Un segnale forte e concreto arriva soprattutto dalle nuove generazioni: donare non è solo un gesto, ma una scelta consapevole che guarda al futuro. È questo il messaggio più incoraggiante emerso oggi, mercoledì 25 marzo 2026, dal bilancio 2025 di Avis Provinciale Lecco, presentato in vista della 31ª assemblea provinciale degli associati, che si terrà il 28.
Avis provinciale Lecco: in aumento i nuovi donatori. Giovani in prima linea
I numeri raccontano una realtà solida e in crescita. Nel 2025 i soci donatori sono aumentati dell’1,99% rispetto all’anno precedente, ma il dato più significativo riguarda i nuovi ingressi: +7,5%, pari a 1.364 nuovi donatori. Di questi, oltre 800 hanno meno di 35 anni. Un trend estremamente positivo, consolidato dal 2020, che rappresenta una vera garanzia per il futuro.

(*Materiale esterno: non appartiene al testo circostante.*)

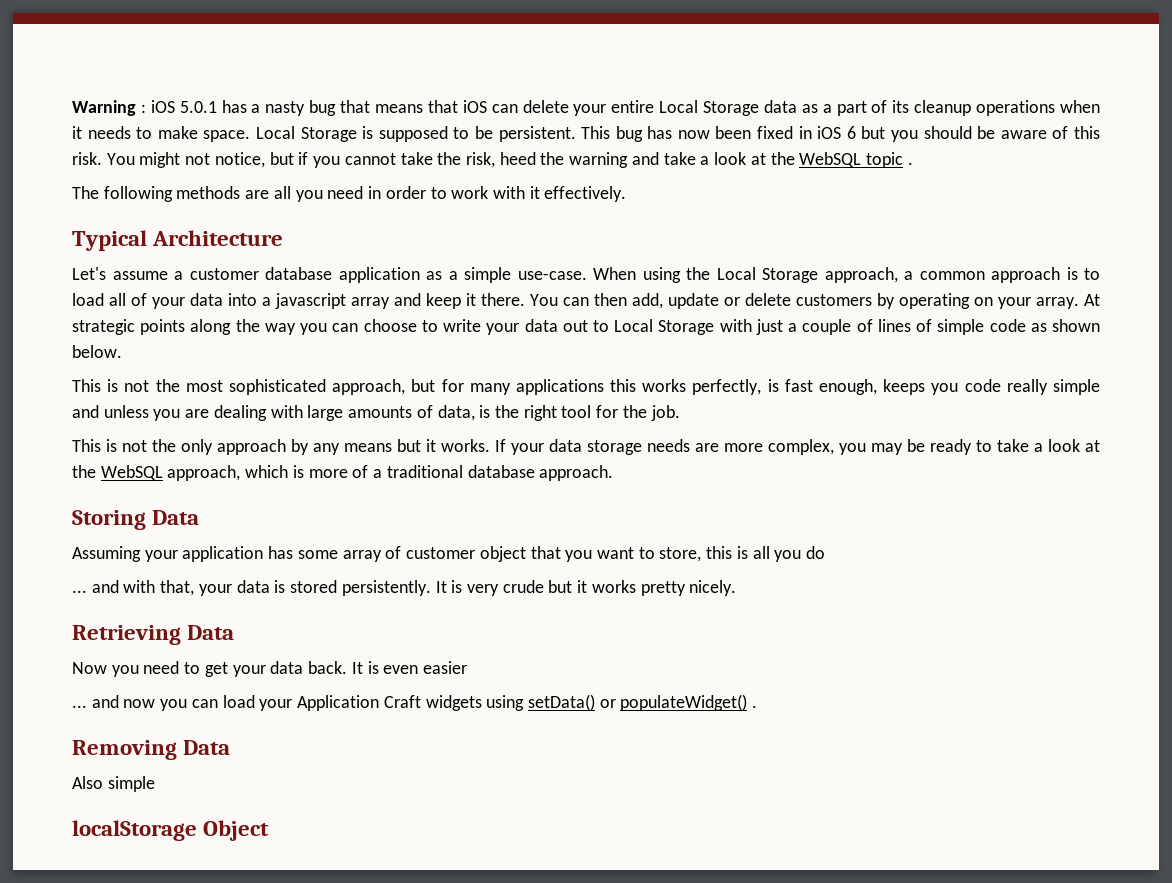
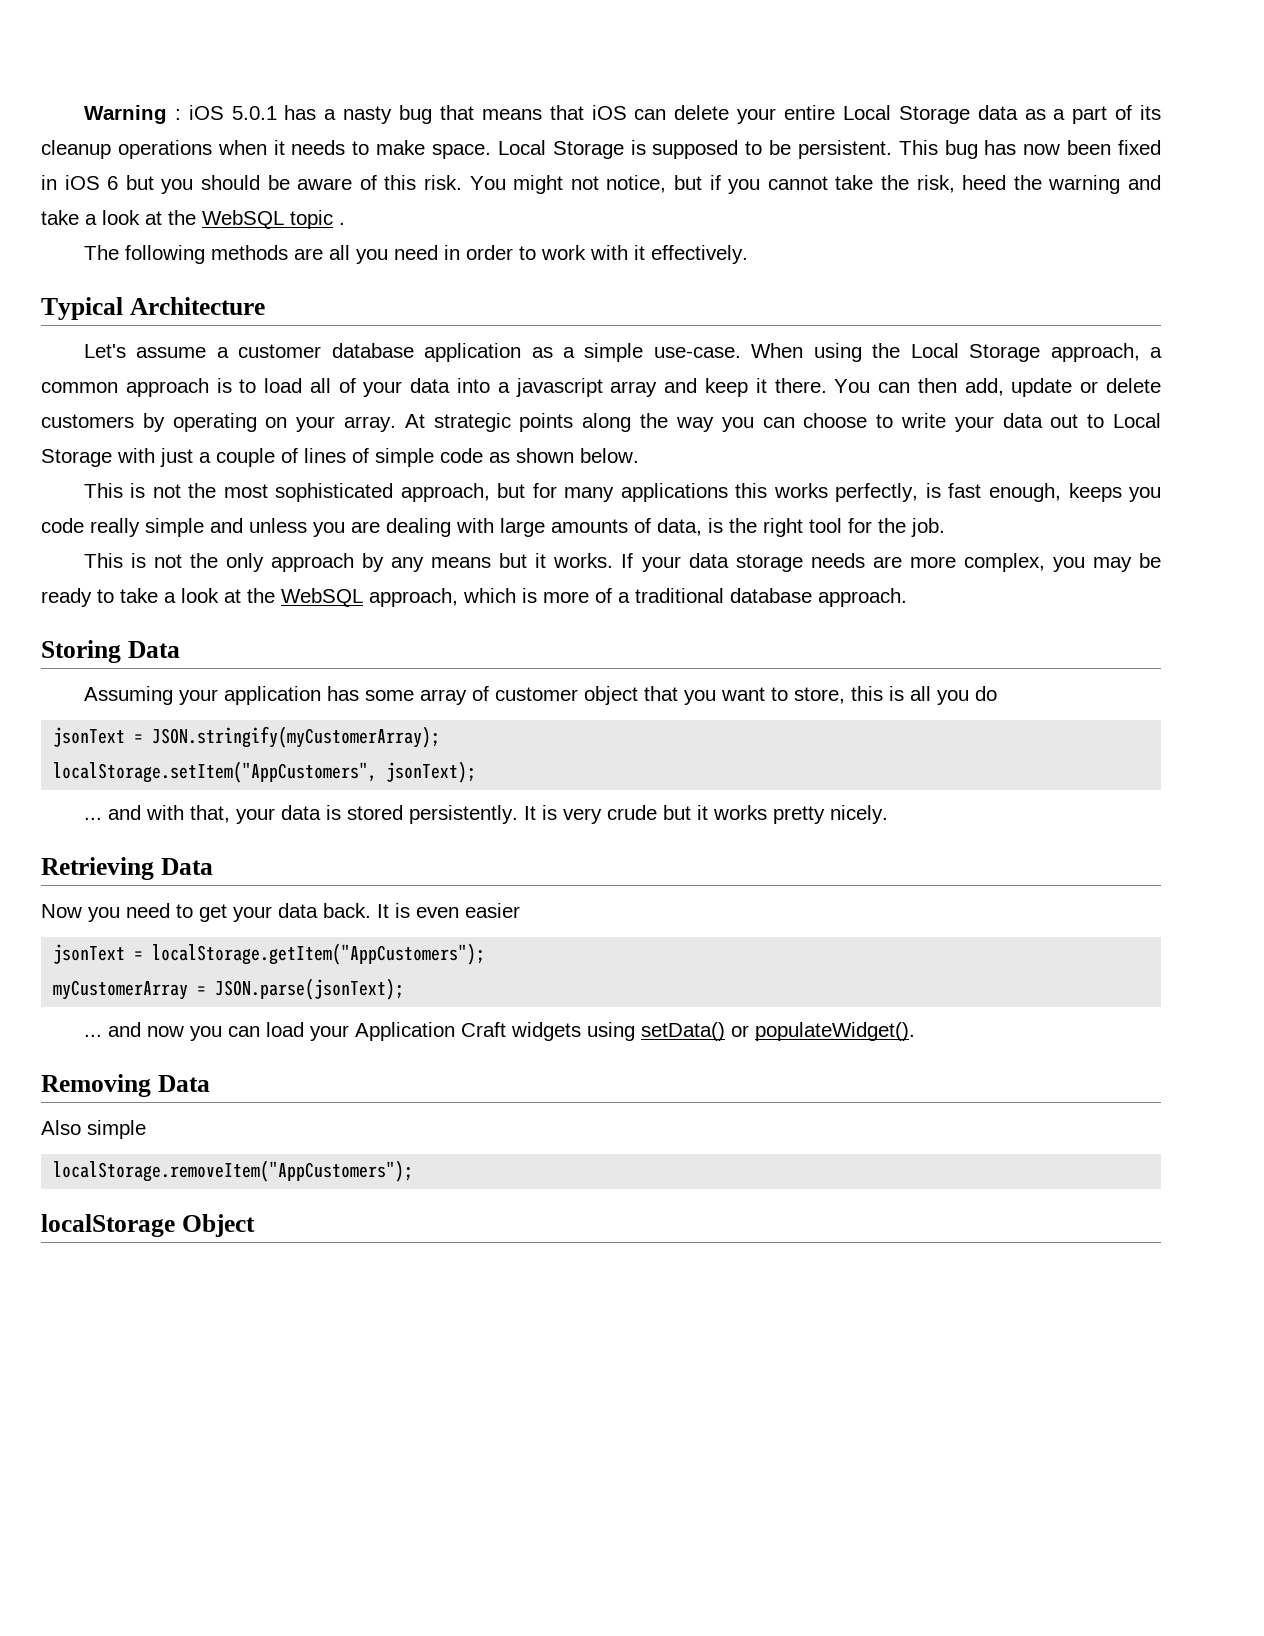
+ jsonText = JSON.stringify(myCustomerArray);
+ localStorage.setItem("AppCustomers", jsonText);
+ jsonText = localStorage.getItem("AppCustomers");
+ myCustomerArray = JSON.parse(jsonText);
- ... and now you can load your Application Craft widgets using setData() or populateWidget() .
+ ... and now you can load your Application Craft widgets using setData() or populateWidget().
+ localStorage.removeItem("AppCustomers");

«È un dato che ci conforta molto – sottolineano dall’associazione – perché significa che nei prossimi anni potremo contare su una base ampia e stabile di donatori, in grado di sostenere pienamente la nostra attività».
Oggi, in provincia di Lecco, i donatori attivi hanno raggiunto la quota di 15.581, un risultato che si inserisce in una crescita di lungo periodo: negli ultimi trent’anni, i donatori Avis sul territorio sono aumentati del 65%. Un dato superiore non solo alla media lombarda, ma anche a quella nazionale.

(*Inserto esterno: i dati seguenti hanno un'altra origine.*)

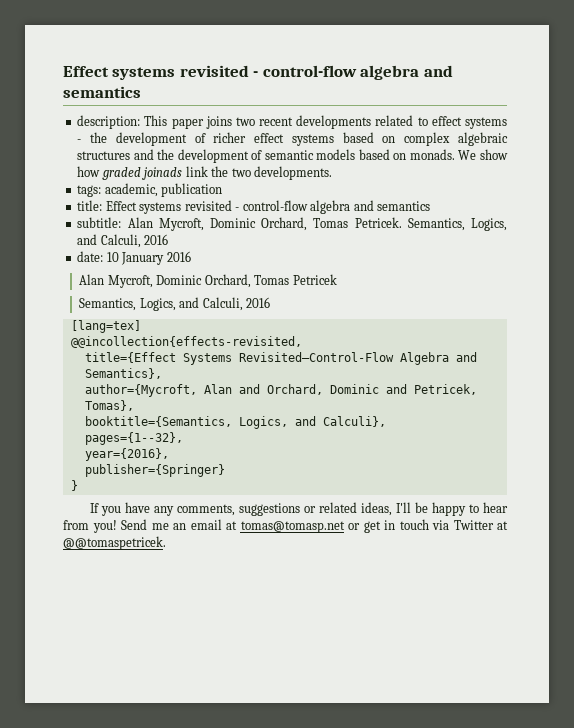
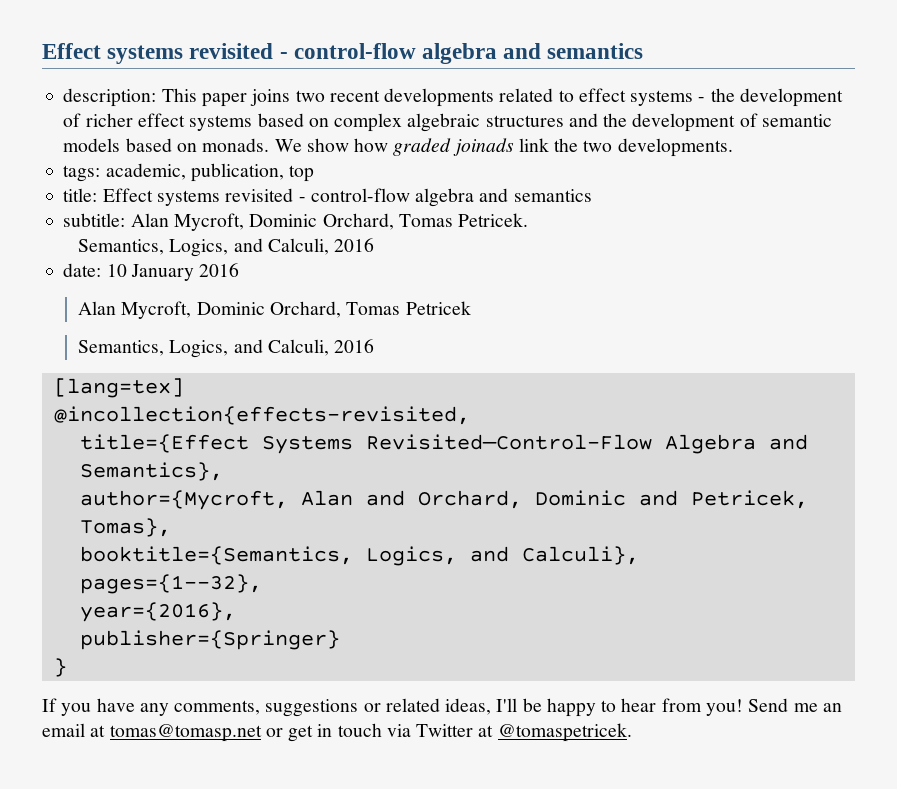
- tags: academic, publication
+ tags: academic, publication, top
- subtitle: Alan Mycroft, Dominic Orchard, Tomas Petricek. Semantics, Logics, and Calculi, 2016
+ subtitle: Alan Mycroft, Dominic Orchard, Tomas Petricek.
+ Semantics, Logics, and Calculi, 2016
- @@incollection{effects-revisited,
+ @incollection{effects-revisited,
- Send me an email at tomas@tomasp.net or get in touch via Twitter at @@tomaspetricek.
+ Send me an email at tomas@tomasp.net or get in touch via Twitter at @tomaspetricek.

Dal punto di vista operativo, la provincia si conferma autosufficiente per quanto riguarda il sangue. L’associazione dichiara che nei due ospedali lecchesi vengono raccolte oltre 30.000 unità all’anno, ma solo circa la metà è necessaria localmente, motivo per cui ben 18.000 unità sono destinate a strutture sanitarie fuori provincia e anche fuori regione. «Questo dimostra – spiegano i responsabili – quanto il nostro territorio sia virtuoso e fondamentale per il sistema sanitario più ampio».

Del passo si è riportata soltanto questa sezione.